Rich families face tax audits as Indonesia races to plug deficit


Indonesia’s tax ratio is among the lowest in the world, at about 10 per cent of GDP in 2024. - Reuters

JAKARTA: Indonesia is seeking to plug an unusually deep revenue shortfall before year-end by scrutinising wealthy individuals and big businesses for extra tax payments.

As the country’s budget deficit projection edges toward a 3% gross domestic product cap, tax officials have stepped up scrutiny of the rich, summoning some to review their returns in an effort to boost collections in what has been an anemic year for receipts in Southeast Asia’s largest economy.

Several people familiar with the situation said officials have recently told big firms run by local tycoons to pay additional dues this year. A few family businesses were asked to pay more than US$5 million.

When several of those family-run companies pushed back, tax officials proposed they pay 30% of the requested amount as a compromise, without giving a reason as to how they landed on that figure, the people said, asking not to be identified because the matter is sensitive.

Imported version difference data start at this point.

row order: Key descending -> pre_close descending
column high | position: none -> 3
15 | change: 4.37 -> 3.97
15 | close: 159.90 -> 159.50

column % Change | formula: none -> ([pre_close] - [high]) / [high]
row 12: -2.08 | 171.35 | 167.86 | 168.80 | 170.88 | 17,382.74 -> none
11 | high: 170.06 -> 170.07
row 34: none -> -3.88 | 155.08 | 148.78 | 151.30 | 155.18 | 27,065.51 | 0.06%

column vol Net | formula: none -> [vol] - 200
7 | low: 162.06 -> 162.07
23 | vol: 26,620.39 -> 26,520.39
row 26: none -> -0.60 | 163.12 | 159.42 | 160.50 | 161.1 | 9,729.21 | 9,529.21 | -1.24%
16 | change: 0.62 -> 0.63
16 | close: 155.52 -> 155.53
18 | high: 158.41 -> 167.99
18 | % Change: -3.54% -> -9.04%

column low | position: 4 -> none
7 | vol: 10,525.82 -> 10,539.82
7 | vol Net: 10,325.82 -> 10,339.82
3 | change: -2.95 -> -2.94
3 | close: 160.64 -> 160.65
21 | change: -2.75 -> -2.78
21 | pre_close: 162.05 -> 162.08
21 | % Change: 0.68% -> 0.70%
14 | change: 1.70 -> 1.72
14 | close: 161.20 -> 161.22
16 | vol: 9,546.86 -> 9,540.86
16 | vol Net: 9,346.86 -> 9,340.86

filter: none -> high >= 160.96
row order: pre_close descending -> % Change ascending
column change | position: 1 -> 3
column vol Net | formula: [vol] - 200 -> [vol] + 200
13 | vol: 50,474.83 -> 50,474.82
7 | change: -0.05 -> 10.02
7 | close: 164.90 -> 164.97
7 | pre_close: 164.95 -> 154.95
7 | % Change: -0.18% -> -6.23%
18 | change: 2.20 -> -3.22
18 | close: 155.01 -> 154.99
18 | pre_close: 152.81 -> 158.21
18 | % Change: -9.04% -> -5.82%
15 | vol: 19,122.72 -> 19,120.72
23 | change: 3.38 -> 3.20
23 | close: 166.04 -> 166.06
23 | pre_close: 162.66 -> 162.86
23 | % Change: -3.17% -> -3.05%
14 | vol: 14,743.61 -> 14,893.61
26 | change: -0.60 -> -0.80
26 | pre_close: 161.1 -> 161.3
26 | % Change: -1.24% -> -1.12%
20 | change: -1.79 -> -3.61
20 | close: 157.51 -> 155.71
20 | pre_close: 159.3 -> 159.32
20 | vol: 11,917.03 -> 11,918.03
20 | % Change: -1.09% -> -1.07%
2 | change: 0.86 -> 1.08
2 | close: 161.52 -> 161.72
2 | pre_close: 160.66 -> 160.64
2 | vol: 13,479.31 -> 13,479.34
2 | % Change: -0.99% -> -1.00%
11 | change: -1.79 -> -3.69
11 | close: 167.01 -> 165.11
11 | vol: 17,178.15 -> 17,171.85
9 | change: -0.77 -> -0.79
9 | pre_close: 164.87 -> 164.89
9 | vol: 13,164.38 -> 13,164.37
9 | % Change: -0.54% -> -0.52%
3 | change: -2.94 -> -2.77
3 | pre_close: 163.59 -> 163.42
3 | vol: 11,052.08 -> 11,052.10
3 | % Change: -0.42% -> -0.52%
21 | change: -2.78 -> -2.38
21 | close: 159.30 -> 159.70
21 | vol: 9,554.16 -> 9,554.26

The tax office push has extended to some white-collar professionals as well, with investigators auditing returns for any errors, one person said.

Bimo Wijayanto, the Finance Ministry’s director general of taxes, confirmed recent summons of high-wealth taxpayers, describing it to reporters at a briefing on Thursday as "essentially a routine task of the tax office in order to clarify data.”

The ministry’s data, he added, is "increasingly complete,” and the summons "give taxpayers the opportunity to provide explanations, voluntarily correct their tax returns and ensure compliance.”

Wijayanto didn’t identify the summoned taxpayers and it’s unclear how many businesses and individuals have been approached.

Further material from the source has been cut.